• **Work request**: In full and without alteration, print the entries.
----------
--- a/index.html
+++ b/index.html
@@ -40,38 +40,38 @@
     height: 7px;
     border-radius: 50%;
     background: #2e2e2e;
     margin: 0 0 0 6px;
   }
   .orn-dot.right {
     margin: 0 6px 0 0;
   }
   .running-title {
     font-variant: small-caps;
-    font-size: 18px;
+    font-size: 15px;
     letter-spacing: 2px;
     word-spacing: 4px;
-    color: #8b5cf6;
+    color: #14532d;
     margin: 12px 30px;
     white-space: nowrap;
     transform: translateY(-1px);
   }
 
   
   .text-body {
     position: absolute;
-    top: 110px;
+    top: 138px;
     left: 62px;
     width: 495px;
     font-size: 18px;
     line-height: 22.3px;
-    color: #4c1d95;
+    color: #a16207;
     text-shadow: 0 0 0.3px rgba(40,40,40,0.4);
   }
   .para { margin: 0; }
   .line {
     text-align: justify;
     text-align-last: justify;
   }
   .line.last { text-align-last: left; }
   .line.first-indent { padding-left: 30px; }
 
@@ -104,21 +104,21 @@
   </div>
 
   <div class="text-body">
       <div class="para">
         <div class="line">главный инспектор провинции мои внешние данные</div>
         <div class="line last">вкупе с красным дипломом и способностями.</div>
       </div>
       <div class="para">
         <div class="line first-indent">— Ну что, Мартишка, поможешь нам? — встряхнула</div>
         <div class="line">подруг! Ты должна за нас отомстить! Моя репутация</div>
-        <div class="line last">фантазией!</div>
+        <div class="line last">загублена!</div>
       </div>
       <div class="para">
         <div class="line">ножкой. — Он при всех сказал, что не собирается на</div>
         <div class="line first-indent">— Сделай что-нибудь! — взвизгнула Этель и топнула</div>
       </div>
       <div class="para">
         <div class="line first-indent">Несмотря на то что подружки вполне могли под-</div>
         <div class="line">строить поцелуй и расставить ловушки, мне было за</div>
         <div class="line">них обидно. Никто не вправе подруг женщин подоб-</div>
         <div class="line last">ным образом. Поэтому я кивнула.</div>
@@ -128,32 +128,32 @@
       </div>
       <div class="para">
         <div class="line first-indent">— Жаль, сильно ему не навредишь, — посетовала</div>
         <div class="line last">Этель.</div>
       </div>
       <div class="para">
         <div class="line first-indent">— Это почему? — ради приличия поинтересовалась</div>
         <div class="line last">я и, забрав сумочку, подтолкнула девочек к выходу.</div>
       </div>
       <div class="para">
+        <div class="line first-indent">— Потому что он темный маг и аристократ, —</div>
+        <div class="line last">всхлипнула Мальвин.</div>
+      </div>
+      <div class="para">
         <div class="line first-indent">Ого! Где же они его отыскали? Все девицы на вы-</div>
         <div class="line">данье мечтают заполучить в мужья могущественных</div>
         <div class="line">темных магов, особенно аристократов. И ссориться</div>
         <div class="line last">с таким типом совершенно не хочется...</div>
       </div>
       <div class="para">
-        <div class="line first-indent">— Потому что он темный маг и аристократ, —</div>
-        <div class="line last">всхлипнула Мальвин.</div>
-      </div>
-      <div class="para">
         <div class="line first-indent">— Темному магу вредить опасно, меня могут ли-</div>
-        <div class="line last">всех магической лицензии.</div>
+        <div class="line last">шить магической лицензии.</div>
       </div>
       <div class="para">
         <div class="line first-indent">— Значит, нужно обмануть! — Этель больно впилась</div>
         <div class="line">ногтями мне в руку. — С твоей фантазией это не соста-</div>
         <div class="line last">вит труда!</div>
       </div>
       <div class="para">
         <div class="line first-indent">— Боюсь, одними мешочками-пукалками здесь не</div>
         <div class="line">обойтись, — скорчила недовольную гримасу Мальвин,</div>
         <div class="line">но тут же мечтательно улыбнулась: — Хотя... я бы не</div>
----------
• **Written solution**:
--- a/index.html
+++ b/index.html
@@ -40,38 +40,38 @@
     height: 7px;
     border-radius: 50%;
     background: #2e2e2e;
     margin: 0 0 0 6px;
   }
   .orn-dot.right {
     margin: 0 6px 0 0;
   }
   .running-title {
     font-variant: small-caps;
-    font-size: 18px;
+    font-size: 15px;
     letter-spacing: 2px;
     word-spacing: 4px;
-    color: #8b5cf6;
+    color: #14532d;
     margin: 12px 30px;
     white-space: nowrap;
     transform: translateY(-1px);
   }
 
   
   .text-body {
     position: absolute;
-    top: 110px;
+    top: 138px;
     left: 62px;
     width: 495px;
     font-size: 18px;
     line-height: 22.3px;
-    color: #4c1d95;
+    color: #a16207;
     text-shadow: 0 0 0.3px rgba(40,40,40,0.4);
   }
   .para { margin: 0; }
   .line {
     text-align: justify;
     text-align-last: justify;
   }
   .line.last { text-align-last: left; }
   .line.first-indent { padding-left: 30px; }
 
@@ -104,21 +104,21 @@
   </div>
 
   <div class="text-body">
       <div class="para">
         <div class="line">главный инспектор провинции мои внешние данные</div>
         <div class="line last">вкупе с красным дипломом и способностями.</div>
       </div>
       <div class="para">
         <div class="line first-indent">— Ну что, Мартишка, поможешь нам? — встряхнула</div>
         <div class="line">подруг! Ты должна за нас отомстить! Моя репутация</div>
-        <div class="line last">фантазией!</div>
+        <div class="line last">загублена!</div>
       </div>
       <div class="para">
         <div class="line">ножкой. — Он при всех сказал, что не собирается на</div>
         <div class="line first-indent">— Сделай что-нибудь! — взвизгнула Этель и топнула</div>
       </div>
       <div class="para">
         <div class="line first-indent">Несмотря на то что подружки вполне могли под-</div>
         <div class="line">строить поцелуй и расставить ловушки, мне было за</div>
         <div class="line">них обидно. Никто не вправе подруг женщин подоб-</div>
         <div class="line last">ным образом. Поэтому я кивнула.</div>
@@ -128,32 +128,32 @@
       </div>
       <div class="para">
         <div class="line first-indent">— Жаль, сильно ему не навредишь, — посетовала</div>
         <div class="line last">Этель.</div>
       </div>
       <div class="para">
         <div class="line first-indent">— Это почему? — ради приличия поинтересовалась</div>
         <div class="line last">я и, забрав сумочку, подтолкнула девочек к выходу.</div>
       </div>
       <div class="para">
+        <div class="line first-indent">— Потому что он темный маг и аристократ, —</div>
+        <div class="line last">всхлипнула Мальвин.</div>
+      </div>
+      <div class="para">
         <div class="line first-indent">Ого! Где же они его отыскали? Все девицы на вы-</div>
         <div class="line">данье мечтают заполучить в мужья могущественных</div>
         <div class="line">темных магов, особенно аристократов. И ссориться</div>
         <div class="line last">с таким типом совершенно не хочется...</div>
       </div>
       <div class="para">
-        <div class="line first-indent">— Потому что он темный маг и аристократ, —</div>
-        <div class="line last">всхлипнула Мальвин.</div>
-      </div>
-      <div class="para">
         <div class="line first-indent">— Темному магу вредить опасно, меня могут ли-</div>
-        <div class="line last">всех магической лицензии.</div>
+        <div class="line last">шить магической лицензии.</div>
       </div>
       <div class="para">
         <div class="line first-indent">— Значит, нужно обмануть! — Этель больно впилась</div>
         <div class="line">ногтями мне в руку. — С твоей фантазией это не соста-</div>
         <div class="line last">вит труда!</div>
       </div>
       <div class="para">
         <div class="line first-indent">— Боюсь, одними мешочками-пукалками здесь не</div>
         <div class="line">обойтись, — скорчила недовольную гримасу Мальвин,</div>
         <div class="line">но тут же мечтательно улыбнулась: — Хотя... я бы не</div>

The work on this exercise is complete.